All,
I've been doing some reading about the recently-publicized Big-IP
vulnerability and I was wondering if httpd is doing the right thing.
According to Randori's analysis[1] of the flaw, there is confusion
between Apache httpd and Jetty (introduced by Big-IP) as to which
component is responsible for authentication and authorization.
The root of the problem is that they have two different authentication
mechanisms for different types of users. It's possible to send a request
that tells Apache httpd "I will be authenticated by Jetty" and by the
tie the request gets to Jetty it says "I've already been authenticated".

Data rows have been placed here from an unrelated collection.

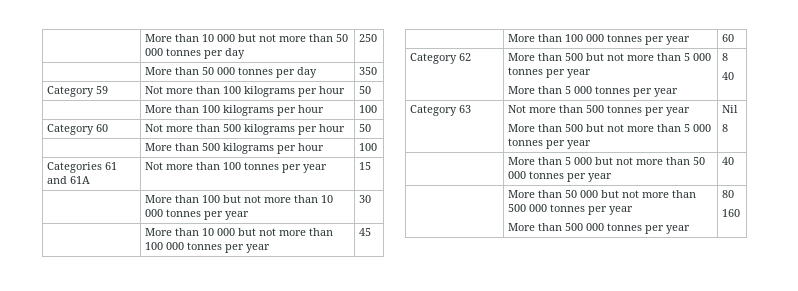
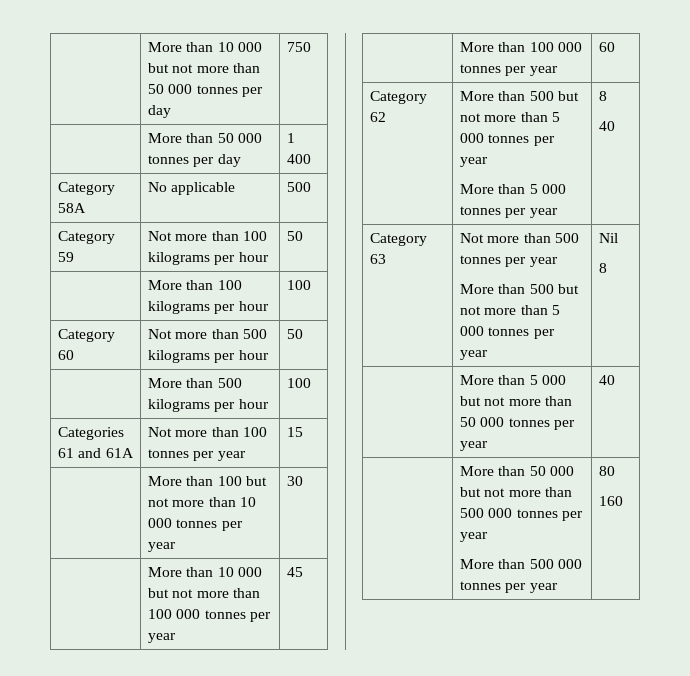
- | More than 10 000 but not more than 50 000 tonnes per day | 250
+ | More than 10 000 but not more than 50 000 tonnes per day | 750
- | More than 50 000 tonnes per day | 350
+ | More than 50 000 tonnes per day | 1 400
+ Category 58A | No applicable | 500

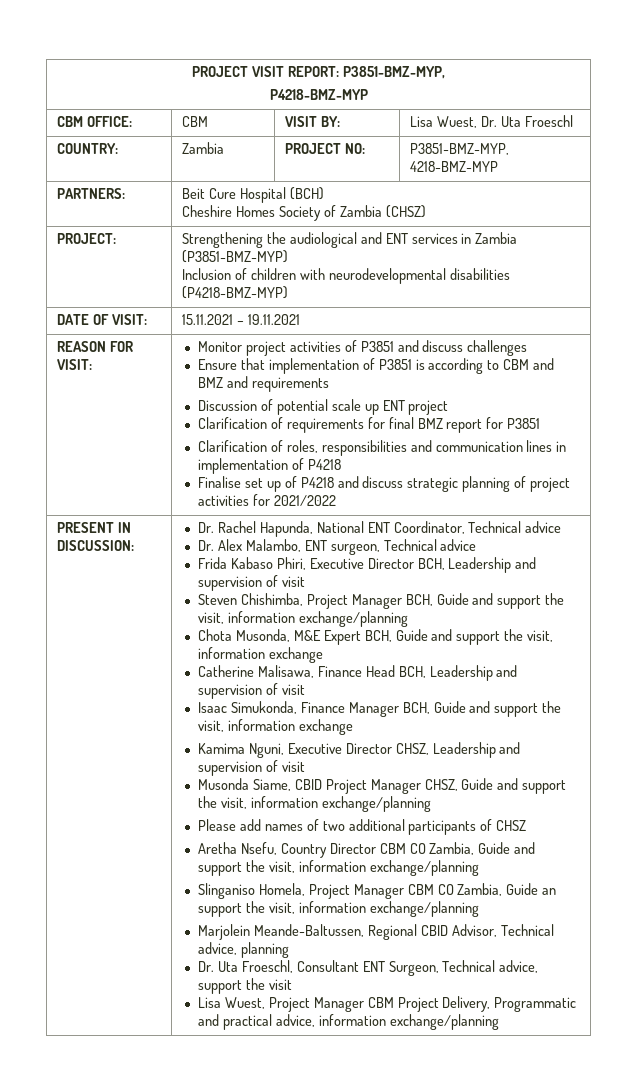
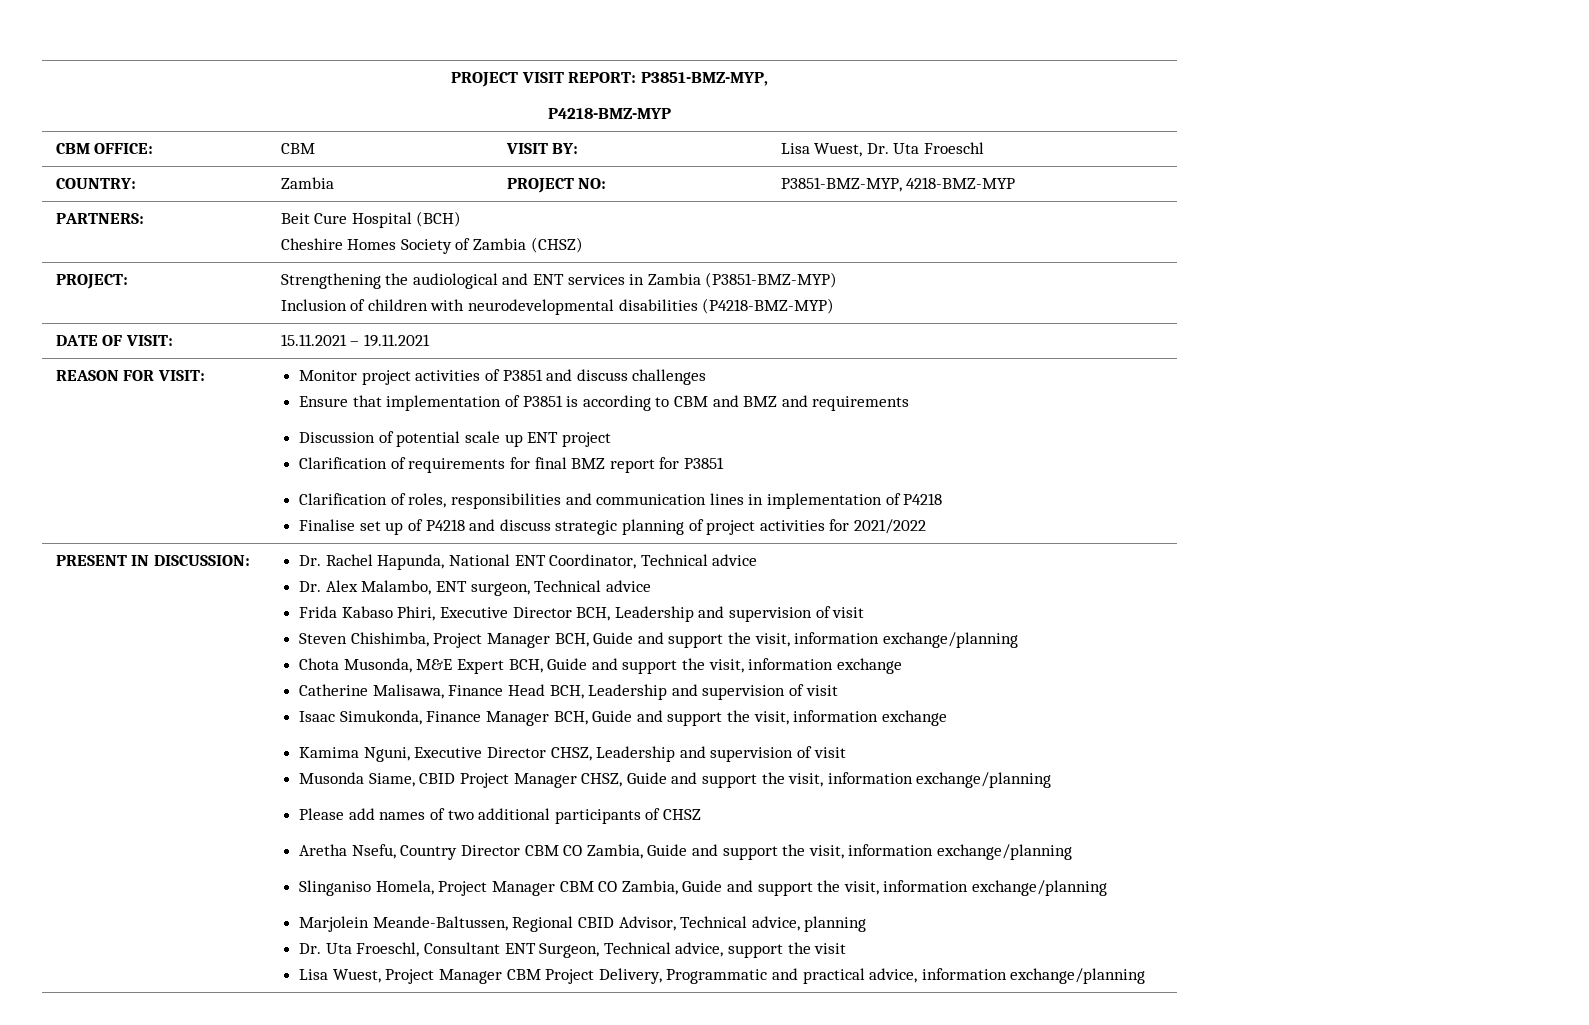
- Slinganiso Homela, Project Manager CBM CO Zambia, Guide an support the visit, information exchange/planning
+ Slinganiso Homela, Project Manager CBM CO Zambia, Guide and support the visit, information exchange/planning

This is done using some headers:
Authorization: Basic YWRtaW46
X-F5-Auth-Token: 1
Connection: X-Forwarded-Host, X-F5-Auth-Token
Big-IP uses the X-F5-Auth-Token to tell httpd that Jetty will
authenticate the request, so it proxies the request through to Jetty.
But the Connection header causes httpd to strip-out the X-F5-Auth-Token
header as it's being proxied and then Jetty makes a bad decision with
the Authorization header.
But I'm wondering about why httpd removes that X-F5-Auth-Token header.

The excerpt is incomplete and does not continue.